Permafrost is thawing because of global warming. The impact of this is vast, rapid, and potentially devastating, affecting both humans and natural ecosystems. Warming-induced microbial decomposition of organic matter in permafrost soils, estimated at 1,300-1,800 Gt C, or about twice the current amount of C in the atmosphere, will cause feedbacks of uncertain magnitude, potentially exposing humanity to long-term consequences that cannot be fully assessed based on current knowledge.

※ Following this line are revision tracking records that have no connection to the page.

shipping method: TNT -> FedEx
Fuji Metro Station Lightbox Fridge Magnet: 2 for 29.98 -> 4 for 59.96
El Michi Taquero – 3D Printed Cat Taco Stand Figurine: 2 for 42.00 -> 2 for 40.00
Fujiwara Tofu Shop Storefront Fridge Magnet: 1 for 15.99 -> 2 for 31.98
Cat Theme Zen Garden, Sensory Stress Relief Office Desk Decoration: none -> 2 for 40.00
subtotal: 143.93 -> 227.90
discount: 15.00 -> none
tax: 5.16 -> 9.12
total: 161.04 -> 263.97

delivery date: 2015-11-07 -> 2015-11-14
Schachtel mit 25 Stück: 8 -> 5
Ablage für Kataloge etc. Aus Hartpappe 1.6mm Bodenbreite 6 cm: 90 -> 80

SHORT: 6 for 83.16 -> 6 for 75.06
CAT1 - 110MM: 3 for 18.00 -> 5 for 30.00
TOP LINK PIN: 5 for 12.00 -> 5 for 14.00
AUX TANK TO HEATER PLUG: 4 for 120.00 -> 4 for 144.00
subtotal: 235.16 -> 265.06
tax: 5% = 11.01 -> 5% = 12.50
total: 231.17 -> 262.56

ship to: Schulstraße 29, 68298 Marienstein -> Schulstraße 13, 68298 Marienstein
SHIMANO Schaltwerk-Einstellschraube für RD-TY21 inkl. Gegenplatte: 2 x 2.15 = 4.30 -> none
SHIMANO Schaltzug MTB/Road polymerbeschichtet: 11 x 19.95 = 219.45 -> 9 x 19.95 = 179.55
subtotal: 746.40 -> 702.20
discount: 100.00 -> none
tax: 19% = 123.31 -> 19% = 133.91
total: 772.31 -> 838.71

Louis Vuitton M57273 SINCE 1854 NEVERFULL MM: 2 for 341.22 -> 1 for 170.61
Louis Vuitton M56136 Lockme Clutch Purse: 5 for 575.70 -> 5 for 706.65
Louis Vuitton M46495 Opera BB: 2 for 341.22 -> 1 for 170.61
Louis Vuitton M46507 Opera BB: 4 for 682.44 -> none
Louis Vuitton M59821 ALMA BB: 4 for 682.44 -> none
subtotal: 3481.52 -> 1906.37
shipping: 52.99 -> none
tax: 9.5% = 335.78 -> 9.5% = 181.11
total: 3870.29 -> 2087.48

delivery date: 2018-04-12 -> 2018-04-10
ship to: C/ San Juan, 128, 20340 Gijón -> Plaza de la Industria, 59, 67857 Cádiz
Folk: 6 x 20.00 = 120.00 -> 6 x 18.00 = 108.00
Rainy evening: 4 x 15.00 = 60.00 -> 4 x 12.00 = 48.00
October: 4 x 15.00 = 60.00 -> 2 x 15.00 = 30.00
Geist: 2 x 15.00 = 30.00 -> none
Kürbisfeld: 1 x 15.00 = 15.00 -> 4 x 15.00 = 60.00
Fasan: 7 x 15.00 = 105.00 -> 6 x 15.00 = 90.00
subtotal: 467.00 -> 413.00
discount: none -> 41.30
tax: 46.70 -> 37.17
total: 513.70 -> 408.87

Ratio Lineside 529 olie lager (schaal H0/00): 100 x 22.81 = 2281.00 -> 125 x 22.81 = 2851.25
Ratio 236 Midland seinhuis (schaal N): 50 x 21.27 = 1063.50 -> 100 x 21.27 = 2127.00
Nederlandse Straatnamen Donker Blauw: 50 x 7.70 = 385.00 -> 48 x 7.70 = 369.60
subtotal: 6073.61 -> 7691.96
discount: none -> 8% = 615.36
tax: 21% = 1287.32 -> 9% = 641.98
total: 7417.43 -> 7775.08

Key to predicting the permafrost-climate feedback is an understanding of the processes at the permafrost thaw front, where microbial communities are exposed to recurrent perturbations. Moreover, permafrost contains a record locked up in frozen ancient DNA going back thousands to tens of thousands of years, providing unique opportunities to understand microbiome responses to environmental change over long timescales, and allowing informed predictions of the effects of climate change on Arctic microbiomes.

The key questions of this WP are therefore: (i) How will microbiomes assemble upon thawing and are they similar to communities from previous thawing events? (ii) How have permafrost microbiomes changed across ancient time, and do these changes reflect environmental conditions at the time of freezing? (iii) How is the growth and turnover of microbial communities of all three domains of life controlled at the permafrost thaw front and what does that mean for the stability of the permafrost carbon? (iv) How does the top-down control of these microbial communities unfold by predation (i.e., by protists and phages)? By addressing these questions comparatively in gradually and abruptly thawing conditions, we will elucidate specific controls that are prerequisites for modeling large-scale permafrost thaw feedbacks envisioned for the second period of this CoE.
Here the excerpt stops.